Ещё не мысля, но мечтая…
Глава первая, в которой говорится о проявителе и ещё ровно ничего не случается, но ведь, в конце концов, это только начало
Бывают люди — как проявитель. Кто не знает? Положишь в ванночку с проявителем белую бумагу — и на ней при красном свете начинают проступать фигуры, жесты, добрые и злые лица, полёт облаков и деревья с точностью до последнего листика.
Таким проявителем почему-то оказалась Нюрка.
Сама по себе Нюрка девчонка как девчонка, длинная, не больно складная, загорелая, волосы короткие, белёсые и курчавятся, как стружка из-под рубанка, бровей и ресниц почти нет, глаза непонятного цвета… Говорит она не много, не мало, не умно, не глупо, о чём думает — неизвестно.
Зине она приходится двоюродной сестрой по отцу.
Года три назад Зина ездила к Нюрке в гости, на ферму. Тётя Маша, Нюркина мать, угощала Зину невкусными лепёшками; в избе, половину которой занимала русская печь, было много мух; целыми днями бормотало невнятно радио; книг было мало, и всё больше руководства по холодному воспитанию телят; картин совсем не было, на стене висели только две большие фотографии — тётиного первого мужа и её старшей дочки, которую тоже звали Нюркой. И муж и дочка погибли на фронте. Тётя была уже старая — она больше походила на бабушку, чем на тётю. К тому же как раз недавно от неё ушёл неизвестно куда второй её муж, отец младшей Нюрки. Зине хотелось поскорее уехать из скучной избы, но сказать об этом было бы невежливо!

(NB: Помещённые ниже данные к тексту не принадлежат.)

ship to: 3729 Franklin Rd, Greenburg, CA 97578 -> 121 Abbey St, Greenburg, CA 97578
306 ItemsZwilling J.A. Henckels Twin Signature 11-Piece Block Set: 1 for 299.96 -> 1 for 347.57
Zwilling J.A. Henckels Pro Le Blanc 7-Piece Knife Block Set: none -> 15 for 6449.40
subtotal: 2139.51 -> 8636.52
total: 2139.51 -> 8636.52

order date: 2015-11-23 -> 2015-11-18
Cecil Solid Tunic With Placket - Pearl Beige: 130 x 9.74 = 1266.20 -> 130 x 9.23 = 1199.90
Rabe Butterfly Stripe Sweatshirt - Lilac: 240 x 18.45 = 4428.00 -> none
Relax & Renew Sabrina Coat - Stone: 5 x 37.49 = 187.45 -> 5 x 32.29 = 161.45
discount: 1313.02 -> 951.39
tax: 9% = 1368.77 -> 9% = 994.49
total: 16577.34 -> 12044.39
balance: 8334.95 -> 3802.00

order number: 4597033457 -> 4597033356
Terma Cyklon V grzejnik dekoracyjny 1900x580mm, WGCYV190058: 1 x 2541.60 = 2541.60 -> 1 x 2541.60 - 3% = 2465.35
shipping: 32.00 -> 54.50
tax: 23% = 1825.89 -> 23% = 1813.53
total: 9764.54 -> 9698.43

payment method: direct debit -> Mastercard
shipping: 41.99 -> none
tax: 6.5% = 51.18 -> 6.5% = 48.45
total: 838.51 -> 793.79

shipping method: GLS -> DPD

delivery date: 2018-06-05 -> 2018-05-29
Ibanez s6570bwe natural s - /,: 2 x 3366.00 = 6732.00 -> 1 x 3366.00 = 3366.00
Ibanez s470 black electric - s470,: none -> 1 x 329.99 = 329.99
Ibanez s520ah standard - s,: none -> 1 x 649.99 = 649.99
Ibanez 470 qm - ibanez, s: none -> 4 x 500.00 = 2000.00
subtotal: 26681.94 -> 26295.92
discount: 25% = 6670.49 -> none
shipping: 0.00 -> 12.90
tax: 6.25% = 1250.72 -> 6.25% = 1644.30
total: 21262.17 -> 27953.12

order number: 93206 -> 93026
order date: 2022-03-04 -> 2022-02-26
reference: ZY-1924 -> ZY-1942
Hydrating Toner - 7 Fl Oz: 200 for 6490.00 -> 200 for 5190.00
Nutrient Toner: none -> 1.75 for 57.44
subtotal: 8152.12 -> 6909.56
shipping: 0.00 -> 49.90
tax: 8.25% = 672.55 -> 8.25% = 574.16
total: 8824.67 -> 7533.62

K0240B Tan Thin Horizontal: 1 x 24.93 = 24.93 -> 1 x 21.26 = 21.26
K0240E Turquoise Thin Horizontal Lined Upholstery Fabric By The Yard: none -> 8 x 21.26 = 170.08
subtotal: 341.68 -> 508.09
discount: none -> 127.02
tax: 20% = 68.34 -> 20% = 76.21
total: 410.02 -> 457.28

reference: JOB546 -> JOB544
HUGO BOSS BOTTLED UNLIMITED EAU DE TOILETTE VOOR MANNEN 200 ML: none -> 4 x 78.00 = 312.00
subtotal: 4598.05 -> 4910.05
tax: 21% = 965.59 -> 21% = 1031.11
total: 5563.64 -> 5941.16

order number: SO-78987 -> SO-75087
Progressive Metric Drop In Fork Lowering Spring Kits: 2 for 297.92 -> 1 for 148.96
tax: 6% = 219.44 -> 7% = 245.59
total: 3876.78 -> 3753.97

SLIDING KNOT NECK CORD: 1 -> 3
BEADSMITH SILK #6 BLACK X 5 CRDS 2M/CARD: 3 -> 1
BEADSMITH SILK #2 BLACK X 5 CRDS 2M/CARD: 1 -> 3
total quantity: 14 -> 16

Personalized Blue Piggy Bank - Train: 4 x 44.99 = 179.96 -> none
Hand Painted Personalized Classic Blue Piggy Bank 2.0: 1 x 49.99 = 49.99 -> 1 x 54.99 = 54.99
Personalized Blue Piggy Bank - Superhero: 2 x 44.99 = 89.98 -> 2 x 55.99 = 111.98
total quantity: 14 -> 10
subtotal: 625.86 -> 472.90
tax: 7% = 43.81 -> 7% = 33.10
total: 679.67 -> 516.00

Чтобы скоротать время, она садилась с Нюркой на завалинке и рассказывала ей про доброго чудака Дон-Кихота, про школьника Витю Малеева, про уродливого Квазимодо и красавицу Эсмеральду. Нюрка думала, думала, что бы такое рассказать в ответ, наморщила лоб — и выпалила басом: «А у меня учёный воробей был!» — «И что же дальше?» — «А боле ничего».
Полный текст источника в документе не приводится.